American World War I flying ace

Lieutenant Frank Leaman Baylies (23 September 1895—17 June 1918) was an American World War I flying ace credited with twelve aerial victories while flying in the French Aeronautique Militaire. Having originally volunteered for the Ambulance Corps, Baylies transferred into French aviation in May 1917. After scoring his 12 victories with the French, he transferred into American aviation service but remained with the French until his death in action.

==Early life and ground service==
Baylies was the son of Lydia Terry Paige and Charles S. Baylies.

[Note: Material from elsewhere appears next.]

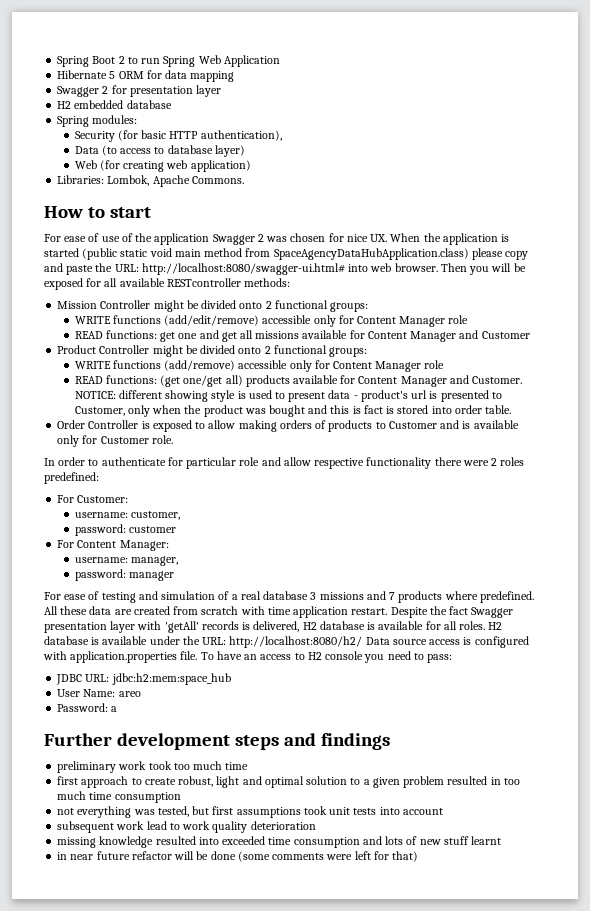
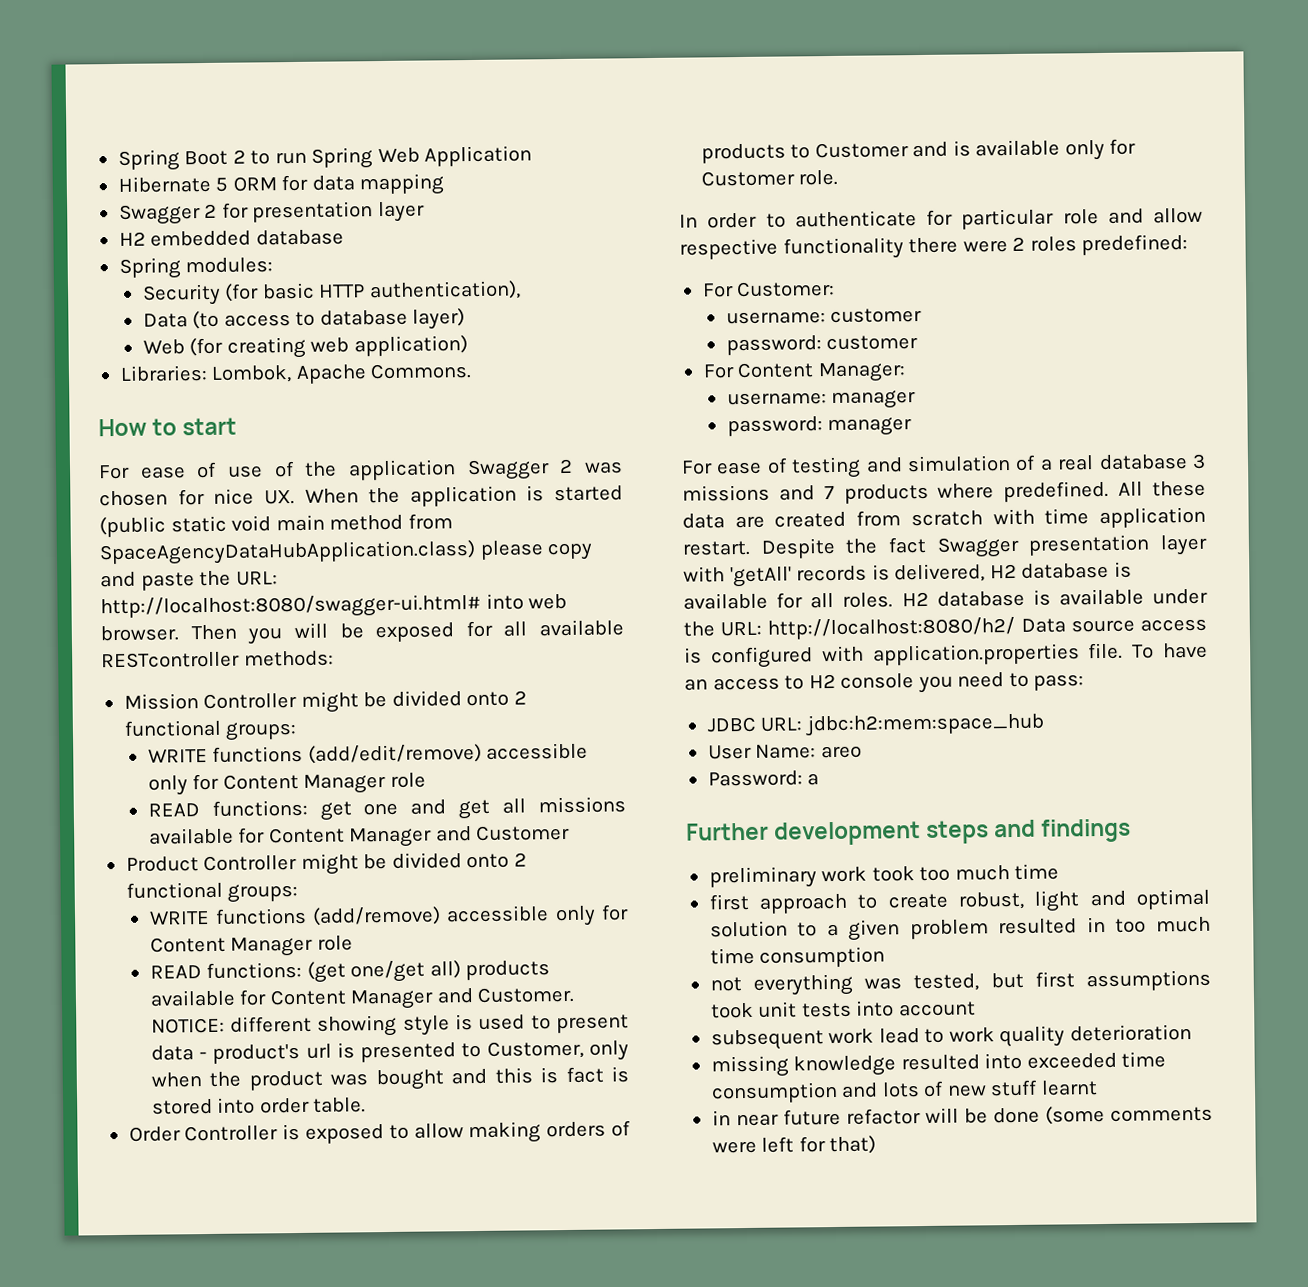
- username: customer,
+ username: customer
- username: manager,
+ username: manager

He was born on 23 September 1895 in New Bedford, Massachusetts. He was educated in Providence, Rhode Island, first at Jerih Swift High School, then at Moses Brown School.

==Ground service==

Baylies volunteered for the Ambulance Corps in May 1916 and originally saw service on the Western Front and in Serbia and Salonika. In March 1917, he was awarded a Croix de Guerre for evacuating the wounded under fire. After being given a joy ride by a French aviator, Baylies volunteered for aviation training. He was rejected by the American air service because of substandard vision. Baylies joined French aviation instead, in May 1917. It turned out he had a natural flair for piloting.

==Success in aerial service==

===Initial service===
His initial posting, on November 17, 1917, was to Escadrille 73 as a Corporal; he was the 13th member of the squadron, and was assigned airplane number 13. As Baylies wrote home: "Cannot afford to be superstitious." A month later, he was reassigned to Escadrille 3 to be a Spad pilot. Beginning on February 19, 1918, and stretching to 31 May, he scored a dozen victories, two of which were shared with André Dubonnet. He also survived being shot down on March 28; after landing in no man's land, he rescued the altimeter and watch from the wreckage and outran a detachment of German infantry to the nearby French trenches.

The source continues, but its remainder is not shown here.